Leg Cramps And Their Causes
As a sufferer of leg cramps I thought it be good to share this with you. If you’ve been exercising away and then suddenly felt a sharp pain in your leg, you might be familiar with a leg cramp!
It feels a bit like a spasm in your leg which can make it hard to move. Some last only a few seconds, while others can take a few minutes to go away completely.
I think the worst thing about leg cramps is how quickly they can come on, usually out of nowhere!
So, for my barre ladies who have dealt with a nasty cramp— this blog is for you. This is how leg cramps are caused and what you can do to stop them.
What causes leg cramps?
Leg cramps may affect your calf, hamstring or your quad, making it painful to keep moving. This pain can hit suddenly and it can be really uncomfortable!

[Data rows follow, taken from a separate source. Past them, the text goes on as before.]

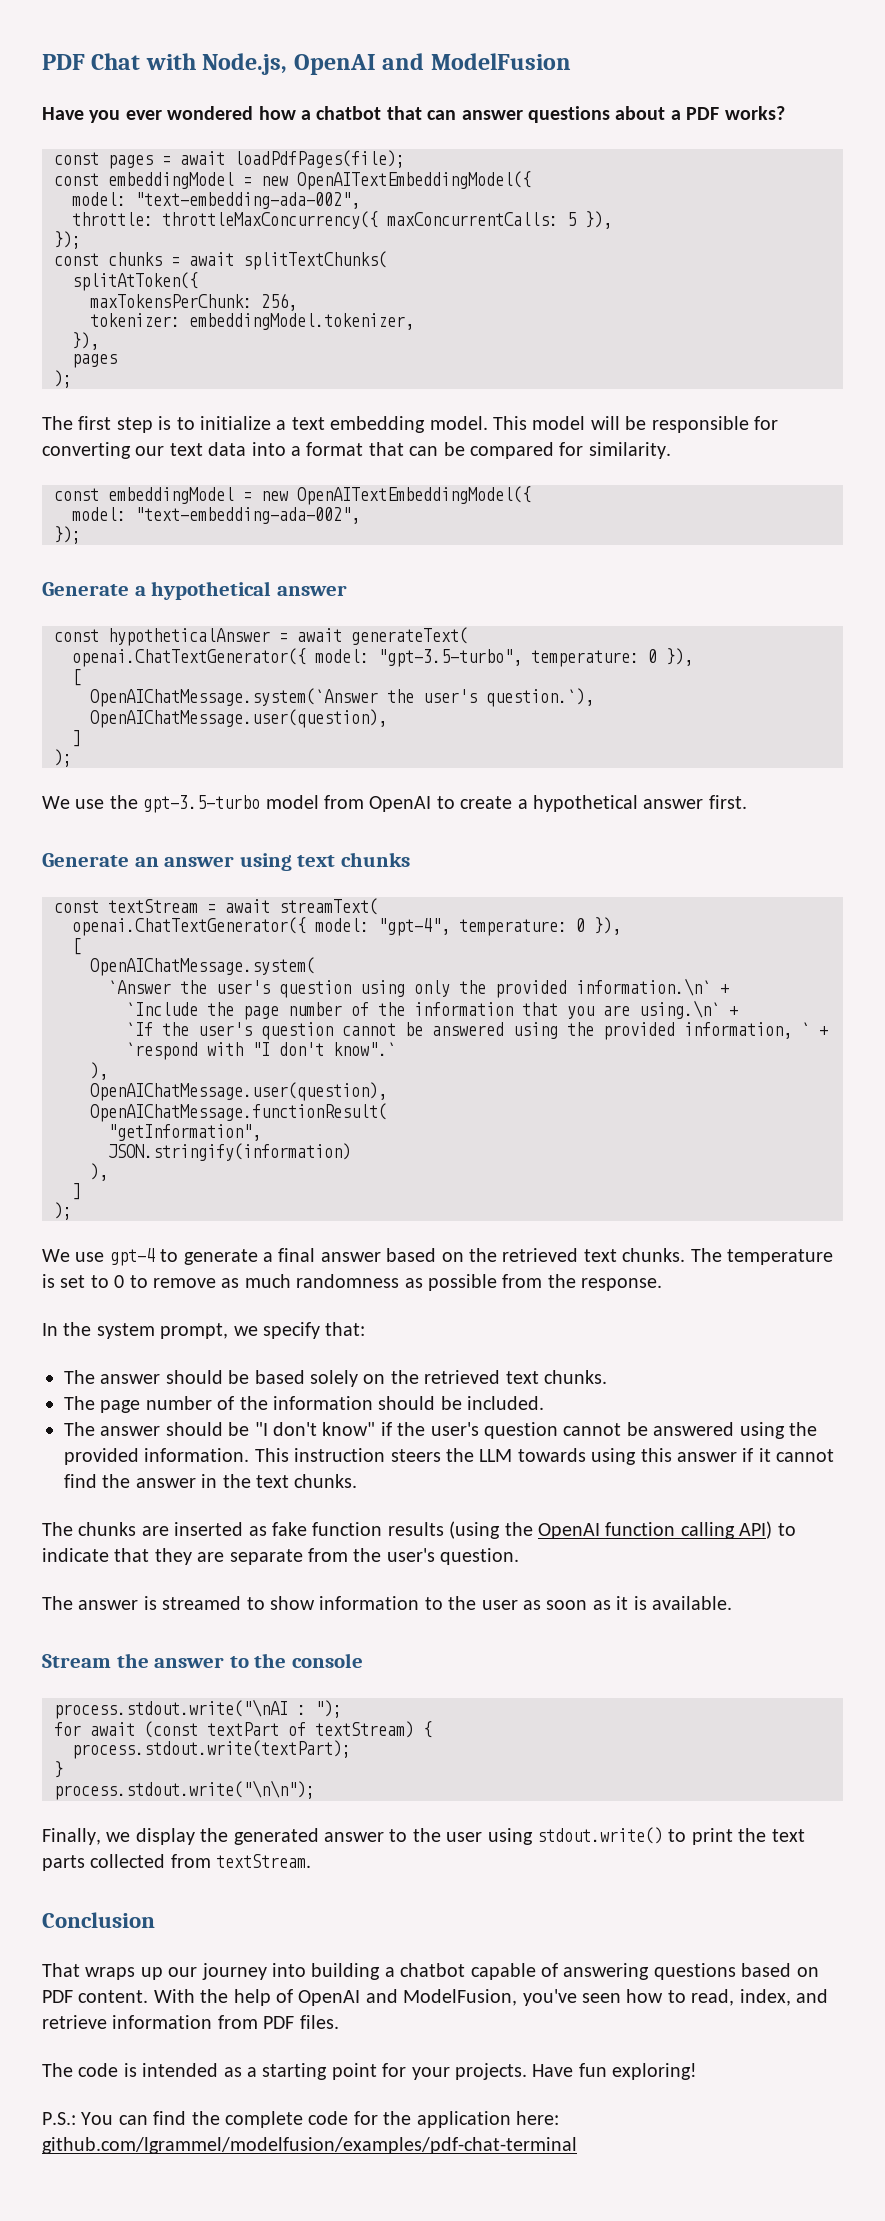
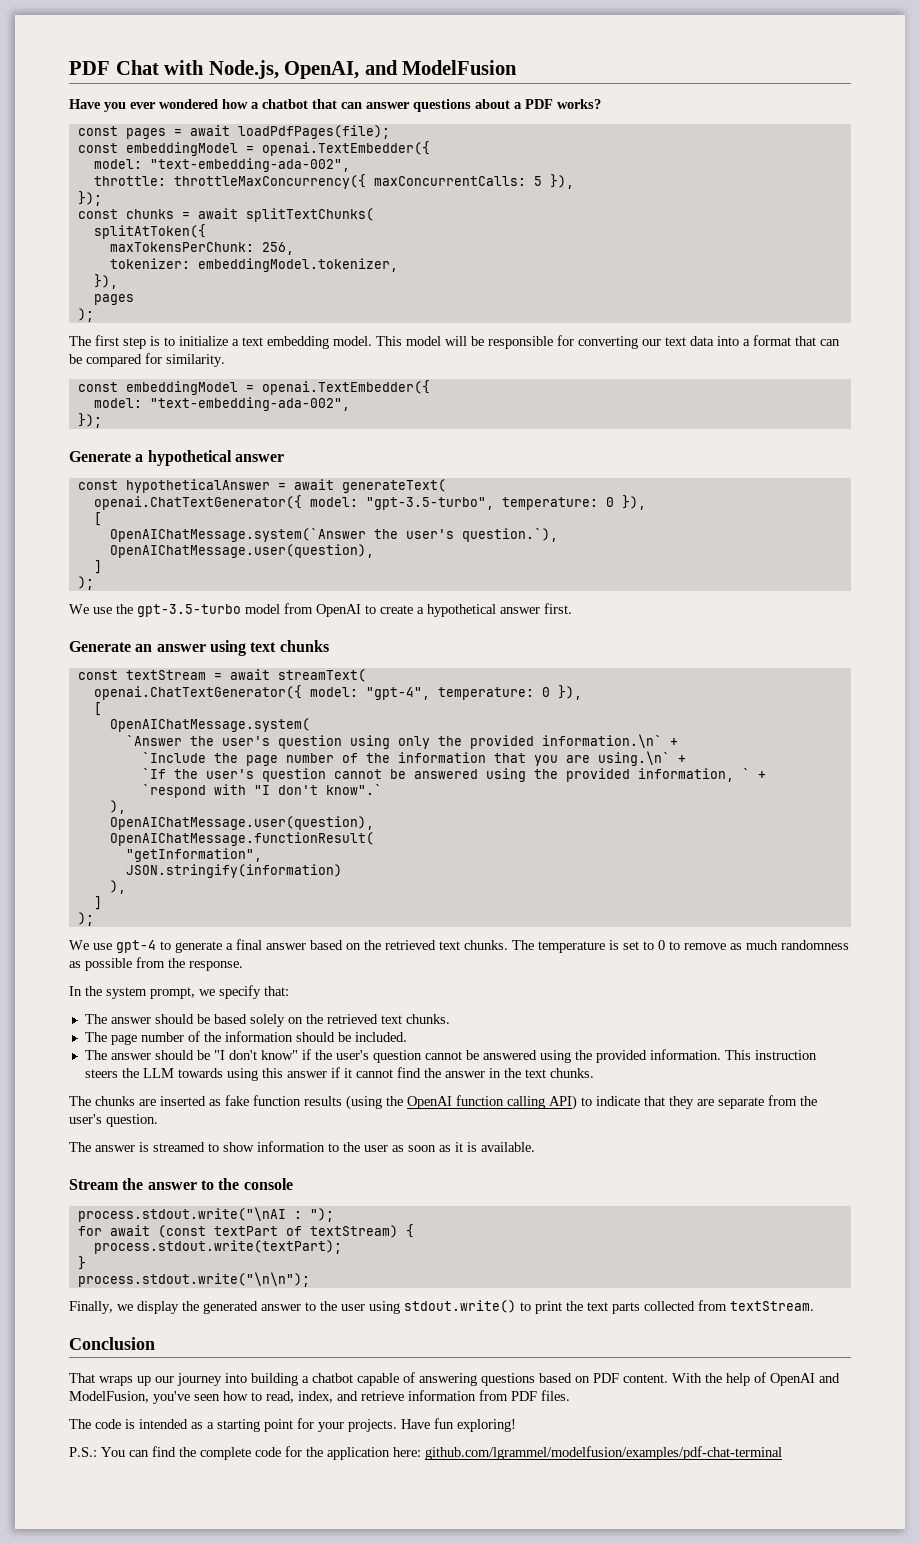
- PDF Chat with Node.js, OpenAI and ModelFusion
+ PDF Chat with Node.js, OpenAI, and ModelFusion
  const pages = await loadPdfPages(file);
- const embeddingModel = new OpenAITextEmbeddingModel({
+ const embeddingModel = openai.TextEmbedder({
  This model will be responsible for converting our text data into a format that can be compared for similarity.
- const embeddingModel = new OpenAITextEmbeddingModel({
+ const embeddingModel = openai.TextEmbedder({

Leg cramps that set in during exercise are known as Exercise-Associated Muscle Cramps, or EAMC for short. During exercise (or movement in general) your nervous system sends a signal to your muscles to contract, then another to relax. This is what causes your muscles to lengthen and shorten.
Muscle cramps happen when your muscle doesn’t get the signal to relax — which can happen for a couple of reasons.
Muscle fatigue If your muscles are really tired or overworked, they may not be able to absorb minerals as readily. This means the minerals that can help your muscle tissue relax after contracting may be missing, so you may be more prone to a cramp.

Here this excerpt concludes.